Engaging in this physical practice enhances focus, refines the power of observation, and reduces the impulsive instinct to react. This allows individuals, especially those in demanding roles like CEOs, to approach situations with greater clarity and intentionality, making it a valuable skill for decision-making and leadership.

> So I would recommend it only because it Sharpens your focus, it sharpens your power of observation, and it diminishes your instinct to immediately react to things and to actually see them for what they are and then choose how you wanna act with that information.

## 56:14 - 1:03:32 Timeless CEO Qualities and the Imperative for Constant Reprogramming

Roelof Botha identifies three timeless qualities for CEOs: Authenticity, Logic, and Empathy (ALE). He explains that authenticity means being genuine, logic involves being predictable and rational, and empathy requires caring deeply about the team and the business. These qualities remain fundamental for effective human leadership, even as technology transforms industries.

Jack Dorsey emphasizes a new critical quality for leaders in the current fast-paced, AI-driven environment: the ability to constantly reprogram one's mind and question assumptions. He believes it is increasingly valuable to challenge one's own requirements, past decisions, and company traditions, rather than rigidly adhering to them.

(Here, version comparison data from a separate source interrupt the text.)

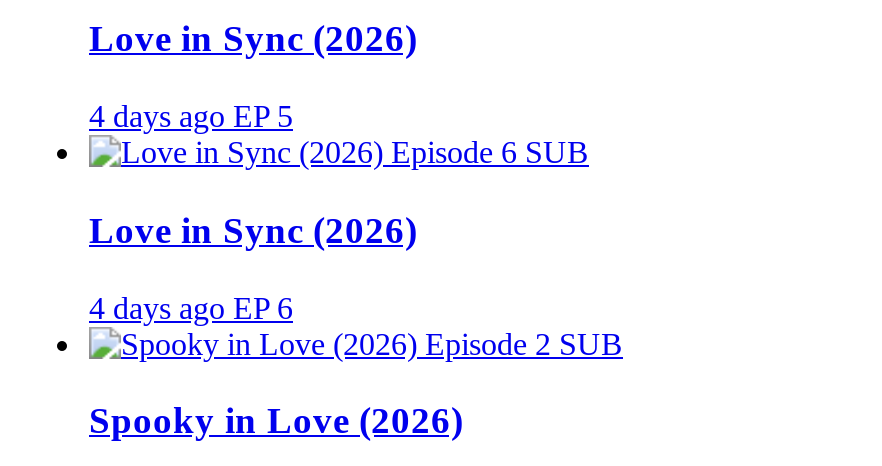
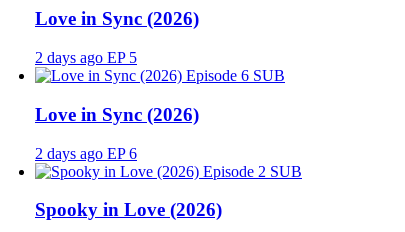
- 4 days ago EP 5
+ 2 days ago EP 5

- 4 days ago EP 6
+ 2 days ago EP 6
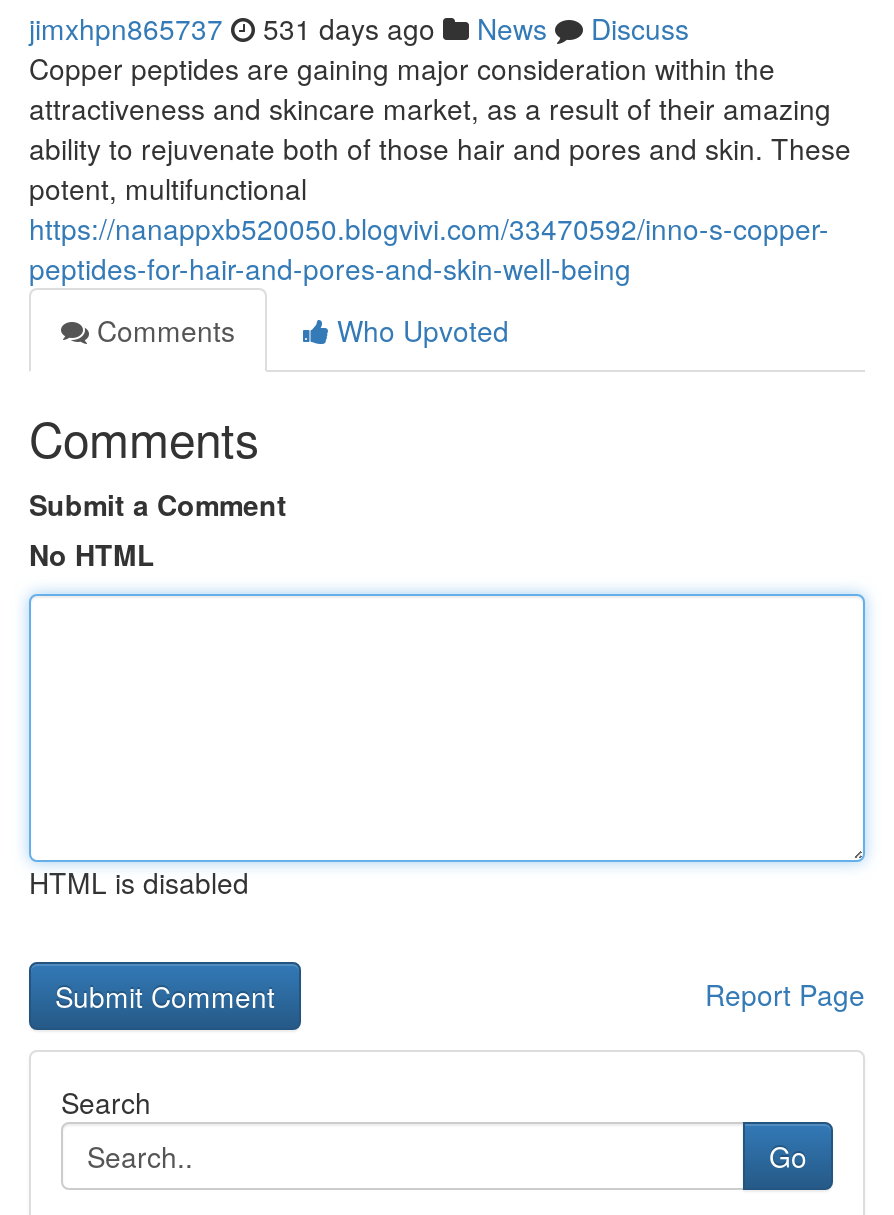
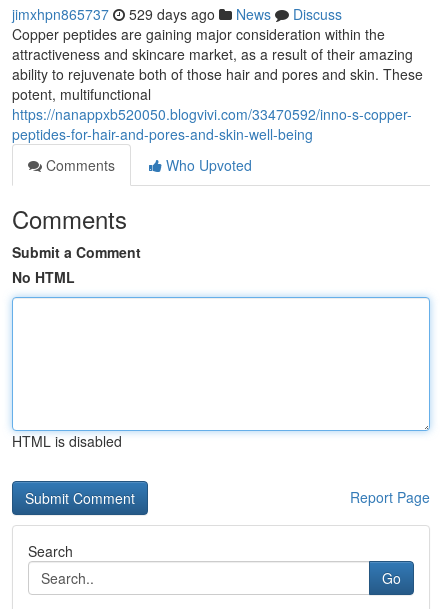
- jimxhpn865737 531 days ago News Discuss
+ jimxhpn865737 529 days ago News Discuss
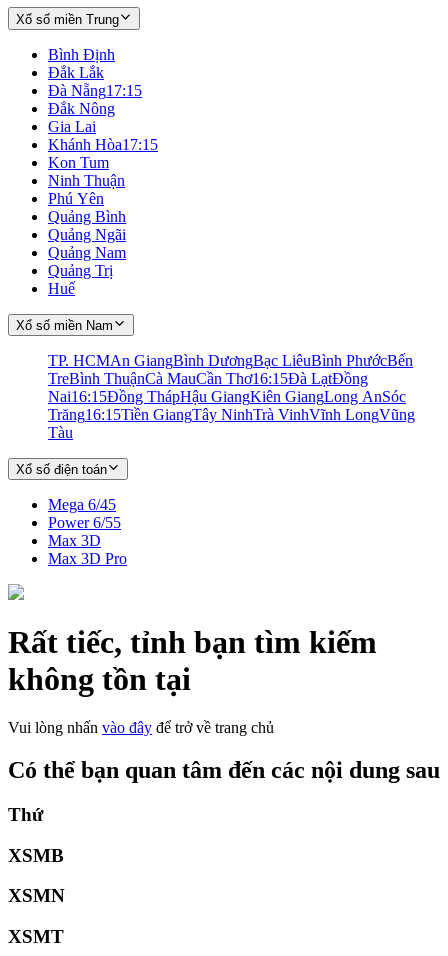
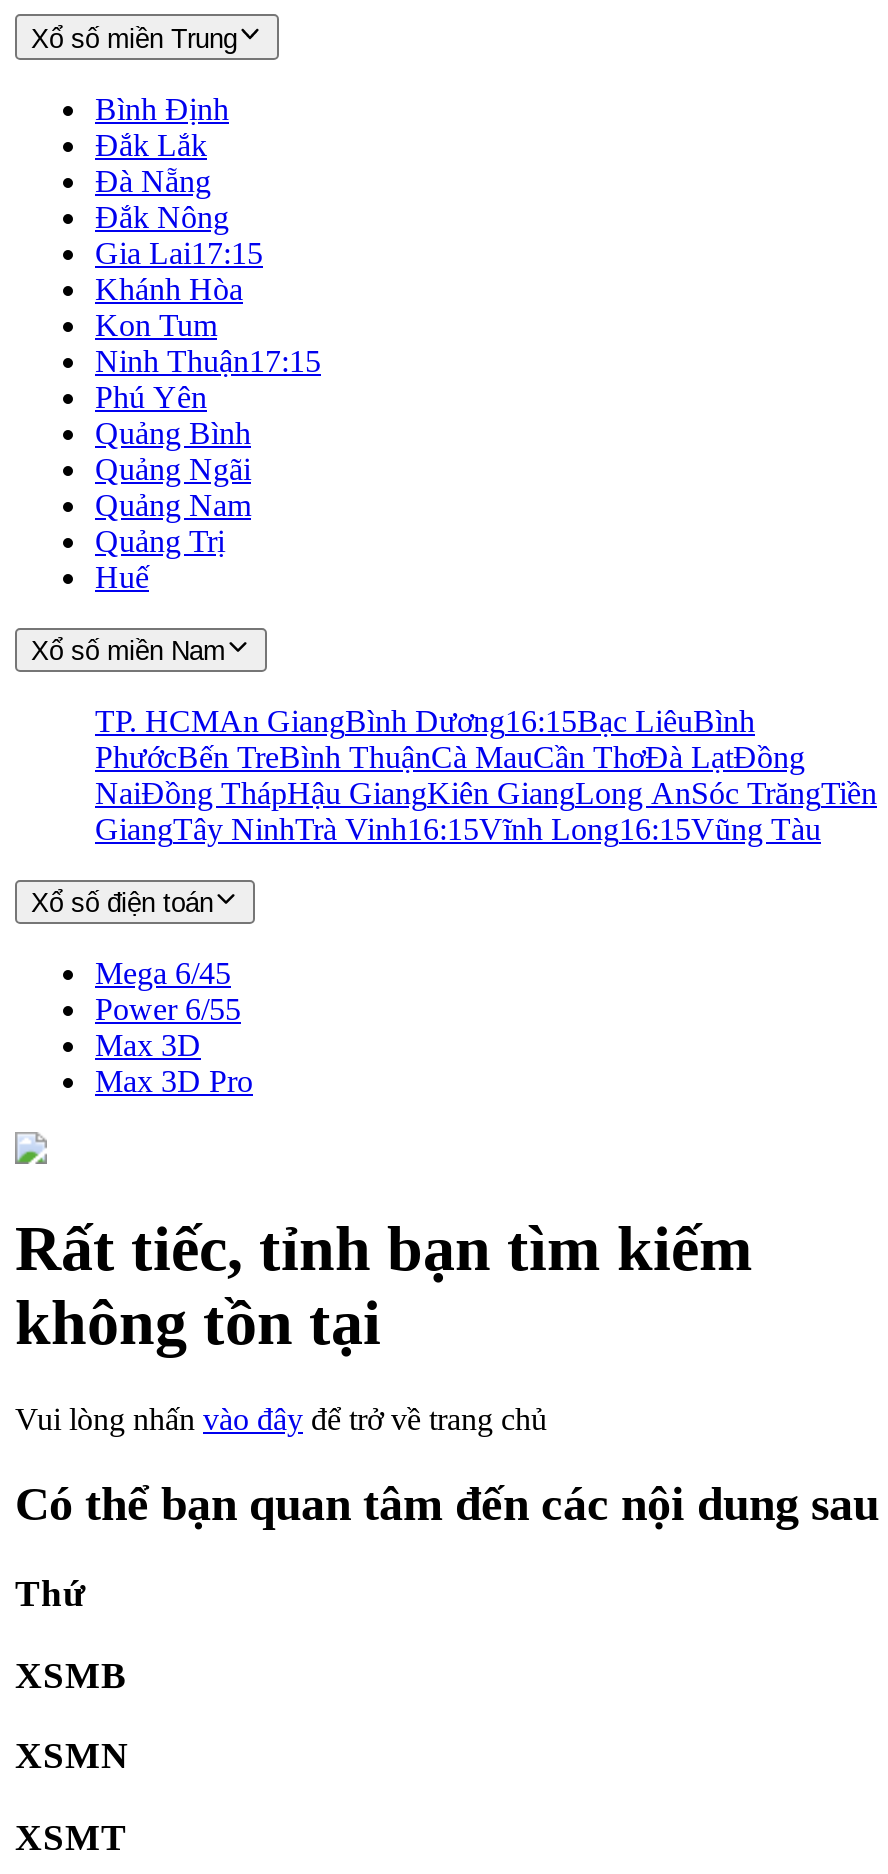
- Đà Nẵng 17:15
+ Đà Nẵng

- Gia Lai
- Khánh Hòa 17:15
+ Gia Lai17:15
+ Khánh Hòa

- Ninh Thuận
+ Ninh Thuận17:15

- TP. HCMAn GiangBình DươngBạc LiêuBình PhướcBến
- TreBình ThuậnCà MauCần Thơ16:15Đà LạtĐồng
- Nai 16:15Đồng ThápHậu GiangKiên GiangLong AnSóc
- Trăng 16:15Tiền GiangTây NinhTrà VinhVĩnh LongVũng
- Tàu
+ TP. HCMAn GiangBình Dương16:15Bạc LiêuBình
+ PhướcBến TreBình ThuậnCà MauCần ThơĐà LạtĐồng
+ NaiĐồng ThápHậu GiangKiên GiangLong AnSóc TrăngTiền
+ GiangTây NinhTrà Vinh16:15Vĩnh Long16:15Vũng Tàu
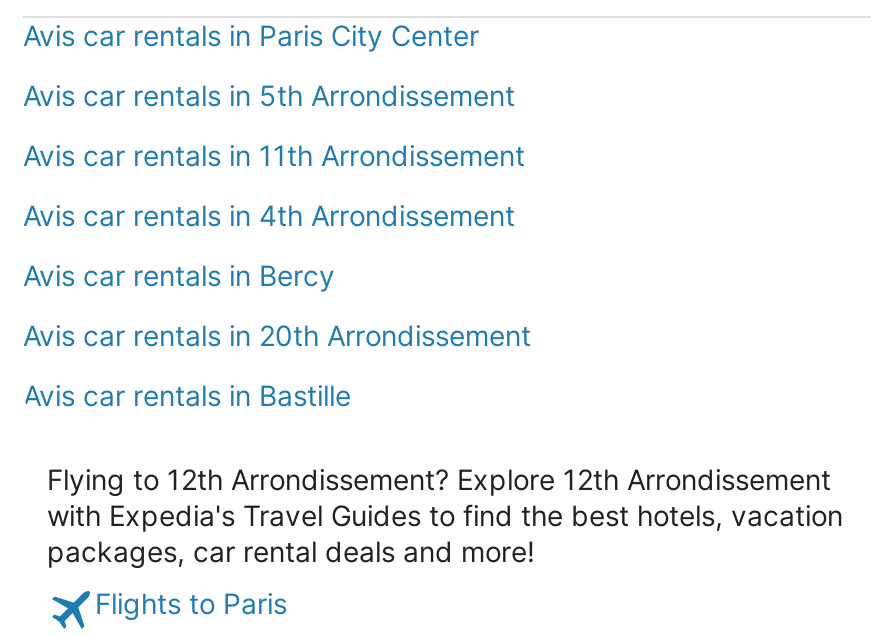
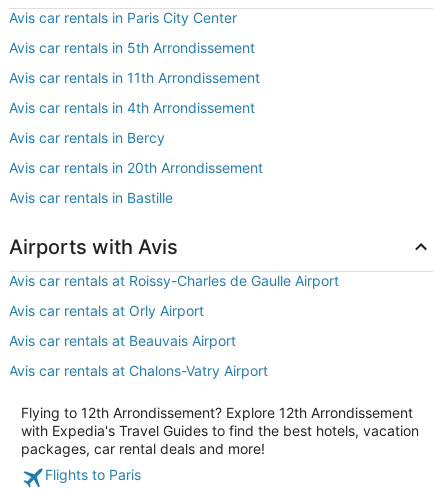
+ Airports with Avis
+ Avis car rentals at Roissy-Charles de Gaulle Airport
+ Avis car rentals at Orly Airport
+ Avis car rentals at Beauvais Airport
+ Avis car rentals at Chalons-Vatry Airport
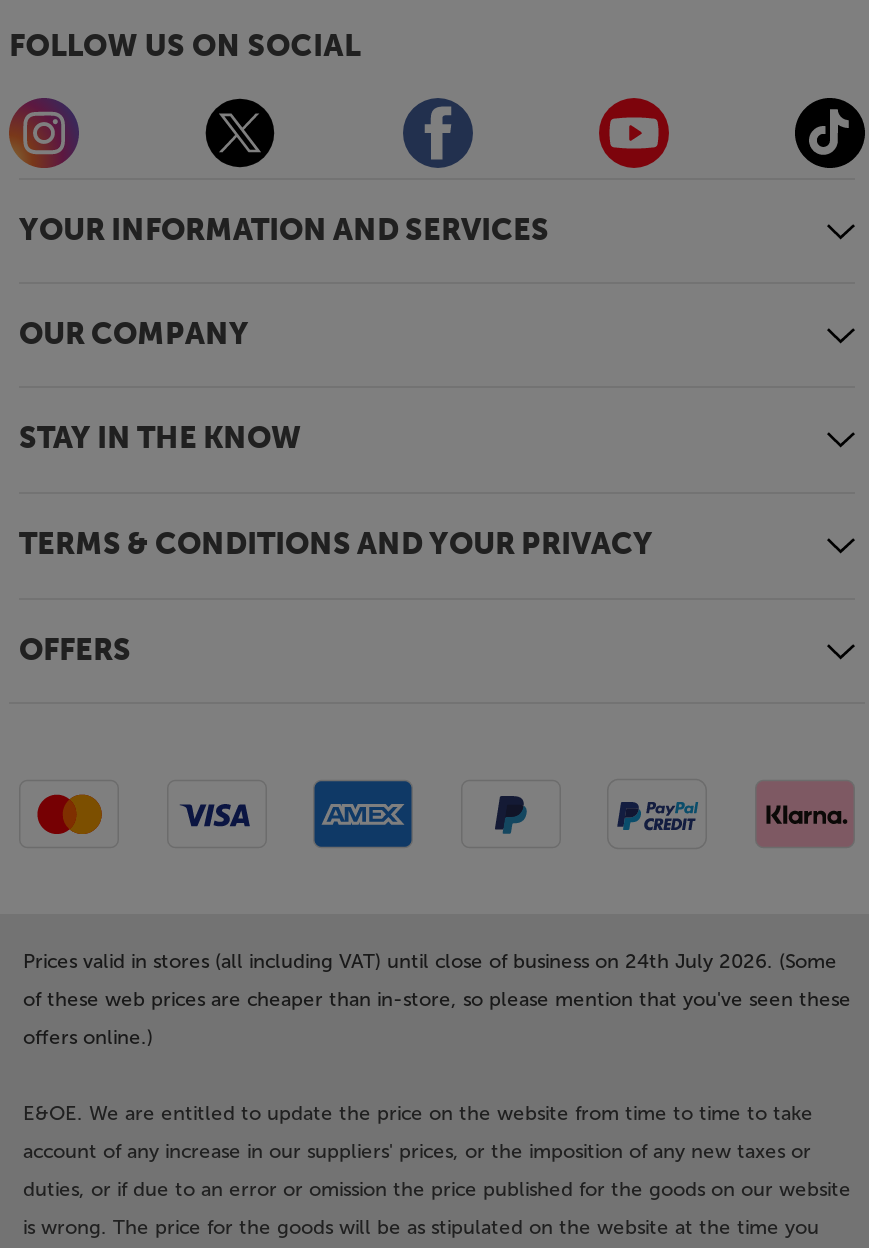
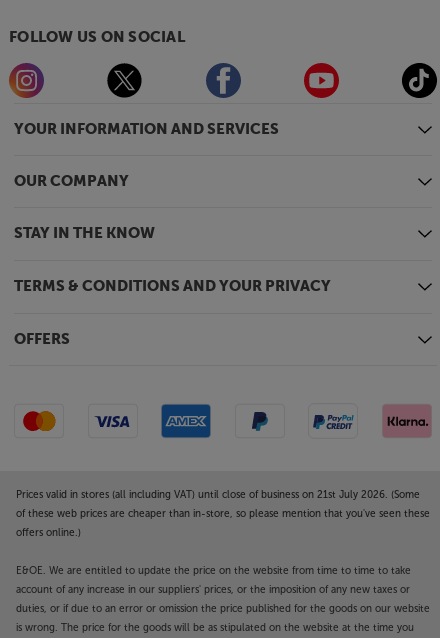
- Prices valid in stores (all including VAT) until close of business on 24th July 2026. (Some
+ Prices valid in stores (all including VAT) until close of business on 21st July 2026. (Some
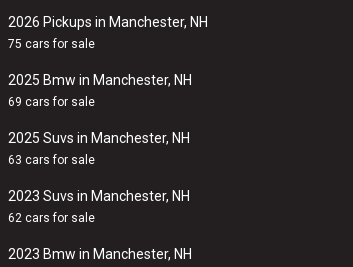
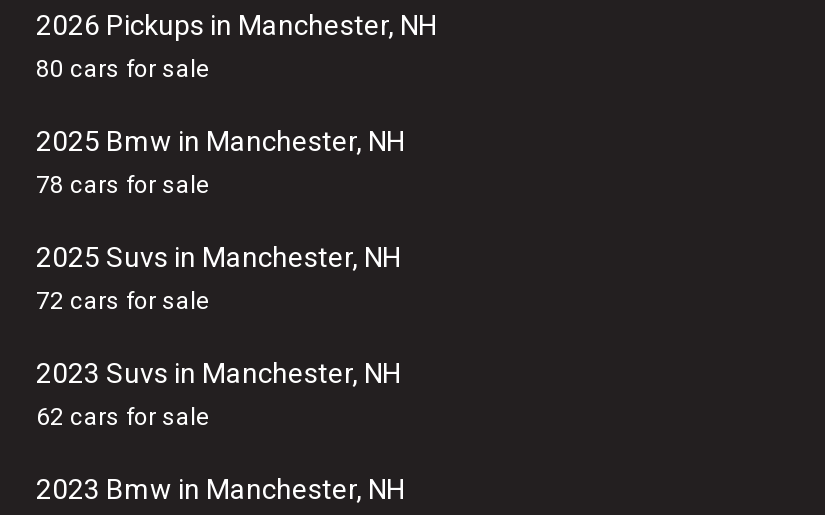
- 75 cars for sale
+ 80 cars for sale

- 69 cars for sale
+ 78 cars for sale

- 63 cars for sale
+ 72 cars for sale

With the rise of AI, Dorsey notes that people are prone to going along with the momentum and offloading their intelligence to tools. He warns against viewing AI's suggestions as definitive outputs, advocating instead for seeing them as better inputs to create superior human-generated outputs.

Maintaining a unique, opinionated point of view is paramount for leaders. This involves the ability to decipher signal from noise and drive toward a specific vision. Founders, in particular, build something that didn't exist because they wanted to see it, rather than creating copies of existing ideas, which is becoming easier with AI tools.

> We're still in a mode where most people are seeing all what the intelligences do, these tools do as output rather than better input to create better output ourselves.